──────── Recorded information
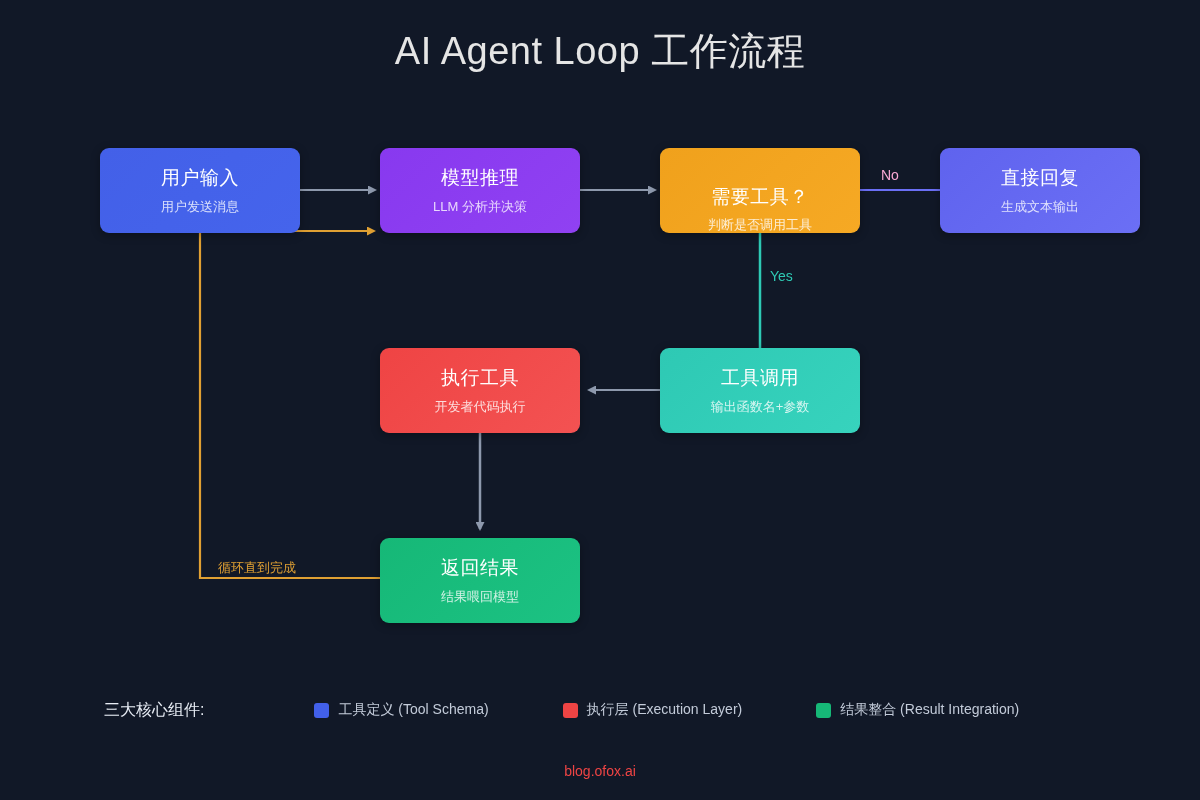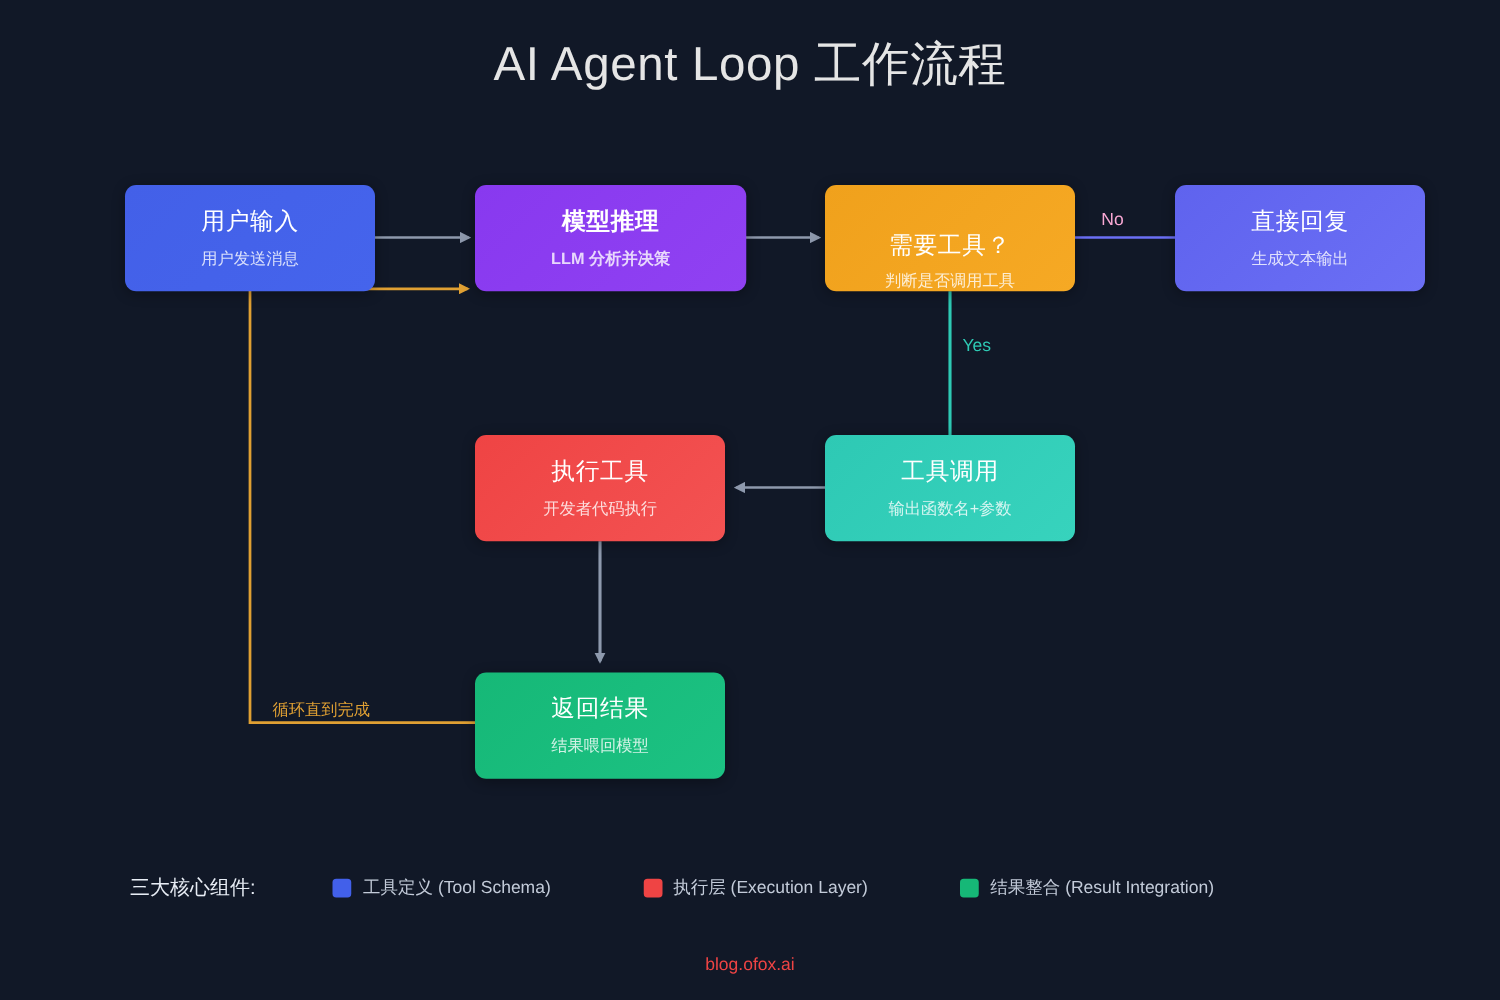--- a/index.html
+++ b/index.html
@@ -69,8 +69,8 @@
 
   #node-user-input      { left: 100px; top: 148px; width: 200px; height: 85px;
                           background: linear-gradient(135deg,#4360e8 0%,#4564ec 100%); }
-  #node-model-reasoning { left: 380px; top: 148px; width: 217px; height: 85px;
-                          background: linear-gradient(135deg,#8839ef 0%,#9041f2 100%); font-weight: bold; }
+  #node-model-reasoning { left: 380px; top: 148px; width: 200px; height: 85px;
+                          background: linear-gradient(135deg,#8839ef 0%,#9041f2 100%); }
   #node-need-tool       { left: 660px; top: 148px; width: 200px; height: 85px;
                           background: linear-gradient(135deg,#f0a11c 0%,#f6a924 100%); justify-content: flex-end; }
   #node-direct-reply    { left: 940px; top: 148px; width: 200px; height: 85px;

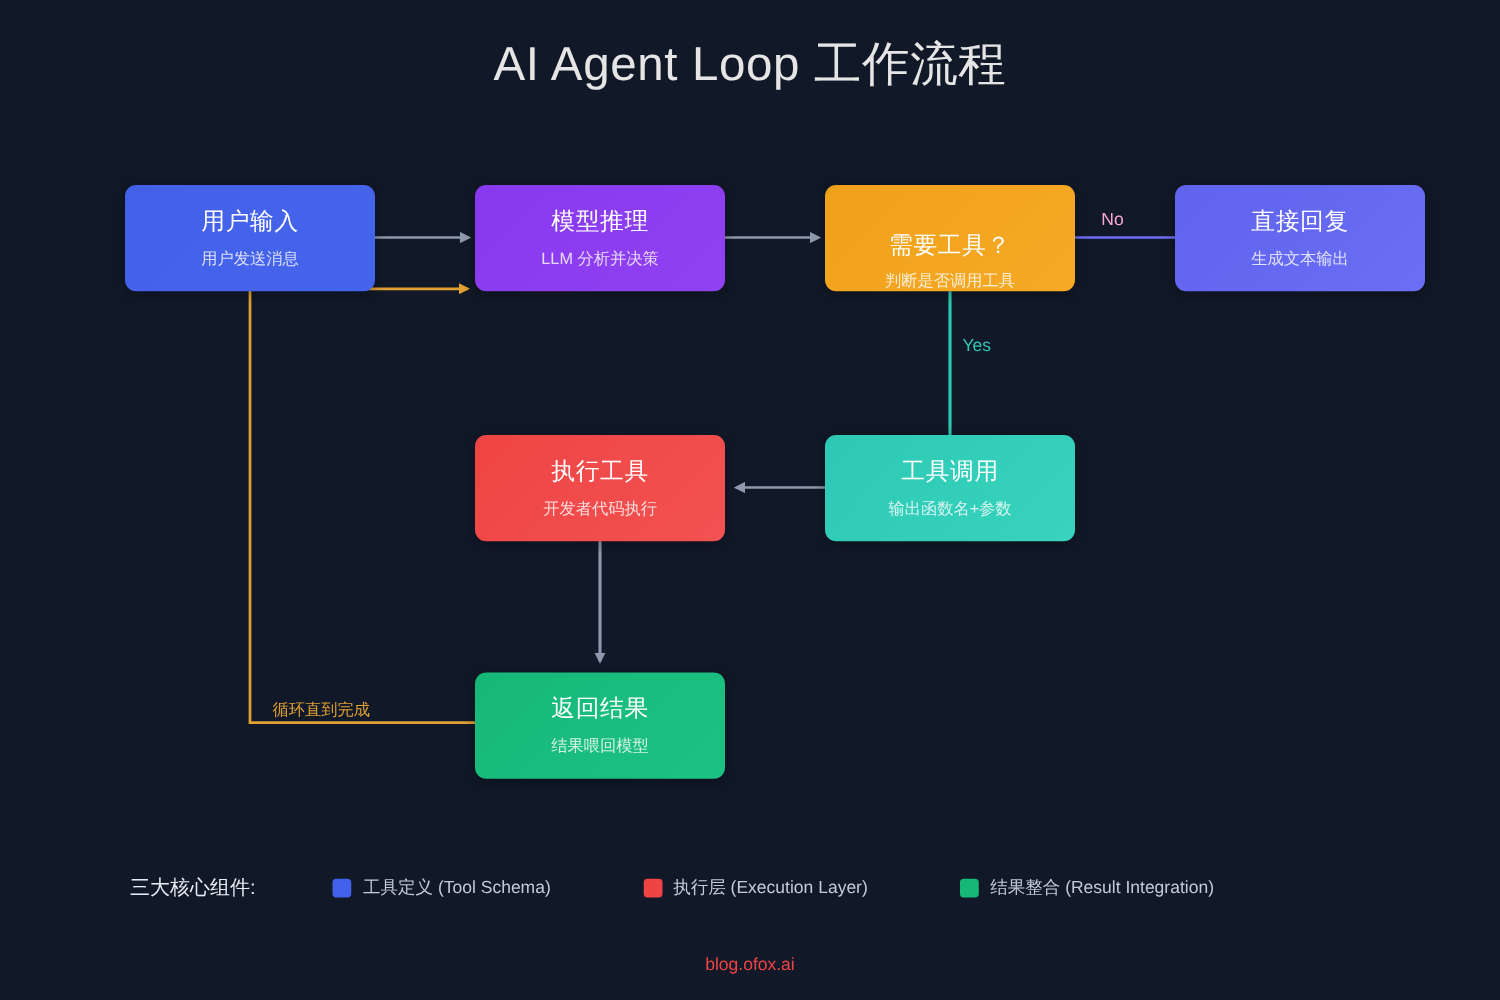--- a/index.html
+++ b/index.html
@@ -105,7 +105,7 @@
   .legend-title {
     font-size: 16px;
     color: #e8edf5;
-    margin-right: 62px;
+    margin-right: 110px;
     white-space: nowrap;
   }
   .legend-item {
────────────────
Assignment: Where does "node" appear in the records above? Copy each line that holds it.

Output for this task:
   #node-user-input      { left: 100px; top: 148px; width: 200px; height: 85px;
-  #node-model-reasoning { left: 380px; top: 148px; width: 217px; height: 85px;
+  #node-model-reasoning { left: 380px; top: 148px; width: 200px; height: 85px;
   #node-need-tool       { left: 660px; top: 148px; width: 200px; height: 85px;
   #node-direct-reply    { left: 940px; top: 148px; width: 200px; height: 85px;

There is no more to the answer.